少泽仍穿着晨时朝会的龙袍,戴紫金十二旒冕,不怒而威。换做旁人立在太明殿天尊面前,皆是毕恭毕敬、不敢错一分礼数,蔺沧却立在一旁散漫地摇着扇,看着少泽反复拭着的那把剑,懒洋洋回了话:“换做当年,他是真心实意。如今我与他多年未见,不知晓他如何想的。”

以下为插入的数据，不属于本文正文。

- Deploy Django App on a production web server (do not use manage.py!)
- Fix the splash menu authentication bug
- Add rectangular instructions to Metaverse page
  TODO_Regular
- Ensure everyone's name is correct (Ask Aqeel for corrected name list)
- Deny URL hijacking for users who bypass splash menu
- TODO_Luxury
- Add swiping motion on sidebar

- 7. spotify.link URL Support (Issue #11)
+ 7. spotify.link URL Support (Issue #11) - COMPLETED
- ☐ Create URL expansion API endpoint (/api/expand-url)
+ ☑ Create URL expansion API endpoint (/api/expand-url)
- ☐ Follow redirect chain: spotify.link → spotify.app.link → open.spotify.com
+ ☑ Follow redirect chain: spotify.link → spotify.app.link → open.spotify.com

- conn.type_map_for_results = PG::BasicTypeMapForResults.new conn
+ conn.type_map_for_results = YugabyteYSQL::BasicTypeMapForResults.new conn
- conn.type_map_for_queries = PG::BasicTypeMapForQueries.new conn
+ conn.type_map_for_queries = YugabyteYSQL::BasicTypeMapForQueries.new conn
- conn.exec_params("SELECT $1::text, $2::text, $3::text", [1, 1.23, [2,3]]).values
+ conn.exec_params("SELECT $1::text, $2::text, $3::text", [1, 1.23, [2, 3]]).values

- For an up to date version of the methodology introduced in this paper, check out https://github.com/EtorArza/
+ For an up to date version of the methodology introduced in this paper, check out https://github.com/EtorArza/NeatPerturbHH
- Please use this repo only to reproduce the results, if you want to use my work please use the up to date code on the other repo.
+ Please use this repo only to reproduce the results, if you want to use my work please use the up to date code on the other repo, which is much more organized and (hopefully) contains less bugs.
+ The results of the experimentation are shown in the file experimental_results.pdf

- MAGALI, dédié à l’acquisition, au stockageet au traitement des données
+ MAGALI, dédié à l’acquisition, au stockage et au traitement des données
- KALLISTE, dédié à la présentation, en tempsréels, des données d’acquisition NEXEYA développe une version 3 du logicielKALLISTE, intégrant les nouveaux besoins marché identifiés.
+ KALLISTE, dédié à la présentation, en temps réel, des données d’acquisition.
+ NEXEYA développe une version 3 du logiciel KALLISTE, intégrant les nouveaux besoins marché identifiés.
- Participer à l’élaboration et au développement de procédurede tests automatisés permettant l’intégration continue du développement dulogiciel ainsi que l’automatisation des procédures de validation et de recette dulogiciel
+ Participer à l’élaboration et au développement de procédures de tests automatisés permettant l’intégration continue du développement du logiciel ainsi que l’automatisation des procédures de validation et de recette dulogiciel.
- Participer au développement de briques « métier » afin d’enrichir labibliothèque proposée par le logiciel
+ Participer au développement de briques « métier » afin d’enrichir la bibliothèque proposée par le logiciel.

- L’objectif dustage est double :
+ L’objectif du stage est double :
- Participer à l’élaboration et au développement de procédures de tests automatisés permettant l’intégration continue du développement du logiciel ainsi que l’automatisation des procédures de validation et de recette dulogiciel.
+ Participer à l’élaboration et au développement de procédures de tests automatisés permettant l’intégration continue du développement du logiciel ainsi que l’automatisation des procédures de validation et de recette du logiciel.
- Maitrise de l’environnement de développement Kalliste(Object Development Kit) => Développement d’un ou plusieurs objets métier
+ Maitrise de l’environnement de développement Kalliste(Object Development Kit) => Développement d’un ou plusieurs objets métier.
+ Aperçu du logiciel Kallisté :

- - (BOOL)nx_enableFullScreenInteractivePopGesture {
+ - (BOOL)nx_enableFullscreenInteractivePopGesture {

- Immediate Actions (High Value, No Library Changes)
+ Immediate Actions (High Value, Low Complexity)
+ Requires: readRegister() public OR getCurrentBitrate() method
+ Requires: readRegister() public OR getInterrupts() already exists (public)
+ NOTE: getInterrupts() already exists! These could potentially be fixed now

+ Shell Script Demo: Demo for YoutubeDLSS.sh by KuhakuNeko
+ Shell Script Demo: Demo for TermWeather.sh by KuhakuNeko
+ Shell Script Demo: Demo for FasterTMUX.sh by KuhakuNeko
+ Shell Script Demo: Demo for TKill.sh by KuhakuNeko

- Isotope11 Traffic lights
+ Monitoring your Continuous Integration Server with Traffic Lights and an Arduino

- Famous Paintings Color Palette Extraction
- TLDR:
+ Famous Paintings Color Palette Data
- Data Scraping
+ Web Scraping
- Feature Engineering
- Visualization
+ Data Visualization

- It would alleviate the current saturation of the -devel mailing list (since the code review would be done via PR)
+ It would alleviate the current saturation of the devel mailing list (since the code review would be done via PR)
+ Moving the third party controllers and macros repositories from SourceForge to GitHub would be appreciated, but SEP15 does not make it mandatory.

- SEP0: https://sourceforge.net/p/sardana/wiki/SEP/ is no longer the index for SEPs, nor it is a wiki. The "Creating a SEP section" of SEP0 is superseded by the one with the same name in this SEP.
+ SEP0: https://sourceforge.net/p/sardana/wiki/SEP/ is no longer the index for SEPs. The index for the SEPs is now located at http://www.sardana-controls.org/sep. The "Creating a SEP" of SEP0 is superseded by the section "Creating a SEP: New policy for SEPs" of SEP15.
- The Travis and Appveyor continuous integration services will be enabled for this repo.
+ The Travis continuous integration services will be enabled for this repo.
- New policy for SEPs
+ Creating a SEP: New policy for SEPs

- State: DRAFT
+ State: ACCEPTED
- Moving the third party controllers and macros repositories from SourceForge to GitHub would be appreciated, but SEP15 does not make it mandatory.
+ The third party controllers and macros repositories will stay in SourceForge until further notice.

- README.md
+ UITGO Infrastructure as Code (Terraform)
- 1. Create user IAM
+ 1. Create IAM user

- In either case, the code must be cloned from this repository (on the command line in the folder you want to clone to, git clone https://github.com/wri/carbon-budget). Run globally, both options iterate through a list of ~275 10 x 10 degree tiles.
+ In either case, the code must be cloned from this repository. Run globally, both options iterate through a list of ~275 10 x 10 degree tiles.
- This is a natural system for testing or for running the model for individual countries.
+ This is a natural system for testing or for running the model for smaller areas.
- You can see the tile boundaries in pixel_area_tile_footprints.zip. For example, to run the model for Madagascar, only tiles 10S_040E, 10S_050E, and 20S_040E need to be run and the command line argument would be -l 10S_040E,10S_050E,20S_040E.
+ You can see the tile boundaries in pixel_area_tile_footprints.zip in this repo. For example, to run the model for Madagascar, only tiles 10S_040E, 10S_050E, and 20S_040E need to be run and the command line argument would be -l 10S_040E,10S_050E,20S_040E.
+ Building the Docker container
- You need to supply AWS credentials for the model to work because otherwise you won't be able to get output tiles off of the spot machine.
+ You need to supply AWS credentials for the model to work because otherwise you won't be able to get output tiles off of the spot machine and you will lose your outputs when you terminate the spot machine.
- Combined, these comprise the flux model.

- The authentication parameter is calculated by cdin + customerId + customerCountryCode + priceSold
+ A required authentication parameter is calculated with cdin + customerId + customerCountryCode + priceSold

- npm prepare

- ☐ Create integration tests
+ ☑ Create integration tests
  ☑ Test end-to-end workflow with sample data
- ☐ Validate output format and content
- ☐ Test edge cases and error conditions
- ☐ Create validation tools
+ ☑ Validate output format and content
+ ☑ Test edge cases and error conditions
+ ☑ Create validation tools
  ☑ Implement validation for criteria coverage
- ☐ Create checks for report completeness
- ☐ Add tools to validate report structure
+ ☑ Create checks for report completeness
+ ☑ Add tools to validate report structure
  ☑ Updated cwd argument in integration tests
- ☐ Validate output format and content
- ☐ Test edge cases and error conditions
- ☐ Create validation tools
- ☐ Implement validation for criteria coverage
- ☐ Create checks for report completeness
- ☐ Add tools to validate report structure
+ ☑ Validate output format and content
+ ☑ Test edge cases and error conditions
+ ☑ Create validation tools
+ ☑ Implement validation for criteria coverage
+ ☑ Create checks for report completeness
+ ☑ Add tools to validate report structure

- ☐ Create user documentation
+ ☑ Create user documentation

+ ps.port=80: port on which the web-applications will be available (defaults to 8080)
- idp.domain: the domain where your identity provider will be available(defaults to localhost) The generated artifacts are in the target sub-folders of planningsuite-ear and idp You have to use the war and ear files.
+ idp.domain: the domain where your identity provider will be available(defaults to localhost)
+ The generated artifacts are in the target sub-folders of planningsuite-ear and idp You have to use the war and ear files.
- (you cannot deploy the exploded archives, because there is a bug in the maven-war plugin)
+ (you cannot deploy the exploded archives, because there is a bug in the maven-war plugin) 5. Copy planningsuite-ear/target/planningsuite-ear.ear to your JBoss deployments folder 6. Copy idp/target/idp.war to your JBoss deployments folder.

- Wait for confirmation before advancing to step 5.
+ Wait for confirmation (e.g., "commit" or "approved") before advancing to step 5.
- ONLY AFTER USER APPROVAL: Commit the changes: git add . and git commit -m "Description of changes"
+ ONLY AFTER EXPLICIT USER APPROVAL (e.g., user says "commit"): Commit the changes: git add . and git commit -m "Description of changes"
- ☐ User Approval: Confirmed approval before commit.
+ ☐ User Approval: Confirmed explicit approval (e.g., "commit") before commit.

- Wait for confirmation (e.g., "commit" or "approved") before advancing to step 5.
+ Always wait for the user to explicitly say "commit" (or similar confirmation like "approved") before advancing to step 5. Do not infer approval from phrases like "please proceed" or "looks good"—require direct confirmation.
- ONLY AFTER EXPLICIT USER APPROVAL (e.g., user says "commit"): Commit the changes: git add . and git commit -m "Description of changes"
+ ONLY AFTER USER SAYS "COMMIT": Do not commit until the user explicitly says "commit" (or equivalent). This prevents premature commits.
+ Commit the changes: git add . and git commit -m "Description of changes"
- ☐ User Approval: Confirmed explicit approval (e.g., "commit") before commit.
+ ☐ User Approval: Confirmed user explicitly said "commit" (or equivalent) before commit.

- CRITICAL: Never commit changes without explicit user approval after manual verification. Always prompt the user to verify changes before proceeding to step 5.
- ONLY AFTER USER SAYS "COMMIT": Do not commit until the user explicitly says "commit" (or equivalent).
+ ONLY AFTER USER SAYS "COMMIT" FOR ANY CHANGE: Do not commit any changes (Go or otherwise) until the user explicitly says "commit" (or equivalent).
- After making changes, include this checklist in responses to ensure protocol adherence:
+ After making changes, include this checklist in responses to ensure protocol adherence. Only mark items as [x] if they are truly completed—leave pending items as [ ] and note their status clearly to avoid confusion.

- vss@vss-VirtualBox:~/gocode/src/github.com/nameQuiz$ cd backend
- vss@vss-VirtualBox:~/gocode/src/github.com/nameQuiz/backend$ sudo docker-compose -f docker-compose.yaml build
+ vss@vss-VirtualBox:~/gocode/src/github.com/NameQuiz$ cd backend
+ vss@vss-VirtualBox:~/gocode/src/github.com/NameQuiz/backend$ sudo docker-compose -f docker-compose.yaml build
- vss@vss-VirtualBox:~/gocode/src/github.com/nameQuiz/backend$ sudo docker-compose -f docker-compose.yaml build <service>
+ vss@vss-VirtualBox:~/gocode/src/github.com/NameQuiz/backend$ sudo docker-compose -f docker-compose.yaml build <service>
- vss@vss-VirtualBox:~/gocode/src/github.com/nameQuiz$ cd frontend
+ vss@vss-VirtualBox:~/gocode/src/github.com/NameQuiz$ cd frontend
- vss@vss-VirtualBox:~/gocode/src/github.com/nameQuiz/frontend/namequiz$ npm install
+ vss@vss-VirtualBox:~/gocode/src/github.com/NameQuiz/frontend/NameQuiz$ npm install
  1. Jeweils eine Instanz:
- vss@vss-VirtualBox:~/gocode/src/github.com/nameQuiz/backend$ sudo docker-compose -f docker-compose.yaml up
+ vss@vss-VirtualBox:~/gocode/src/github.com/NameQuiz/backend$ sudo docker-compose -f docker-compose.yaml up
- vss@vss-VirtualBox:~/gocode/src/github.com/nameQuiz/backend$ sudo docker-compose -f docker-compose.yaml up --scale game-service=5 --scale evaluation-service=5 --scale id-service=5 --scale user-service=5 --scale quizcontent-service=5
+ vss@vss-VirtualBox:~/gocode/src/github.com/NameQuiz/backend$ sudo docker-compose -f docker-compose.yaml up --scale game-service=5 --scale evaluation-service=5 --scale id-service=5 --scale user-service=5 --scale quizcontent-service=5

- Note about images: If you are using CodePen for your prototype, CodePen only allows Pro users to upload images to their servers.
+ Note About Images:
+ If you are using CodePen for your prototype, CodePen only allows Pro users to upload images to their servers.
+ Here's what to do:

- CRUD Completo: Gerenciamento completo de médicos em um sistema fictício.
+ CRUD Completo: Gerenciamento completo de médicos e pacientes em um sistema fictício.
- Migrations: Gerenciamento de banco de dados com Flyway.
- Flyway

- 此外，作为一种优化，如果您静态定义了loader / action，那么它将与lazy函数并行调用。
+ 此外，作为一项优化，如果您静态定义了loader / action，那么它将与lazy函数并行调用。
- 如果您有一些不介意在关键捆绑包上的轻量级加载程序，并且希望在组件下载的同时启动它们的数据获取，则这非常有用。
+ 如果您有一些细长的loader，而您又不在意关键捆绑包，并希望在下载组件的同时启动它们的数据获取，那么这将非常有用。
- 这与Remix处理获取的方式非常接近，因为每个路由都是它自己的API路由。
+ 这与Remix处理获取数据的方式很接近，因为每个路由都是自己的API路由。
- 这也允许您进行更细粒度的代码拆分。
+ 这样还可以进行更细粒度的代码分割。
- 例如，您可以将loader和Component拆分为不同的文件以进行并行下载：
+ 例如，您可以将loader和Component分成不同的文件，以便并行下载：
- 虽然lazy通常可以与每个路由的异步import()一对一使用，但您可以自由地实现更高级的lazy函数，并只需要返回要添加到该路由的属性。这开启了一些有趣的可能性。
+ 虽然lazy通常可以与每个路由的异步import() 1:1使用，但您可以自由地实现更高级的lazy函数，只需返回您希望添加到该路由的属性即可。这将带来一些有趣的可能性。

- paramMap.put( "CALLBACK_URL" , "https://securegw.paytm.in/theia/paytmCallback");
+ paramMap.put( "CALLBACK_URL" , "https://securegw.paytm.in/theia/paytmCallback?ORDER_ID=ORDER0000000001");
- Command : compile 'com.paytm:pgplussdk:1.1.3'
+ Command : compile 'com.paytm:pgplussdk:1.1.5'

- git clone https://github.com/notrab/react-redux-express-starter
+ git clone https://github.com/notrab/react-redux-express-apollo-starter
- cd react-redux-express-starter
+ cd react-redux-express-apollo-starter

少泽抬起眼盯着蔺沧:“见面?他如今最想杀的人是你。”
蔺沧牵起一丝讥讽的笑,只道了一个“是”,再未多言。
今日少泽忽传了他来玉清宫谈话,蔺沧揣摩不出他这位兄长是何意。待入了殿,少泽只和他聊了些陈年旧事,便是青岐和洛华那二人的陈芝麻烂谷子。蔺沧向来不愿意提起此事,尤其在天界之人面前,更尤其是在少泽面前。每每提起这桩事,好似是他当□□的洛华去死,而其余人将自己撇得干干净净。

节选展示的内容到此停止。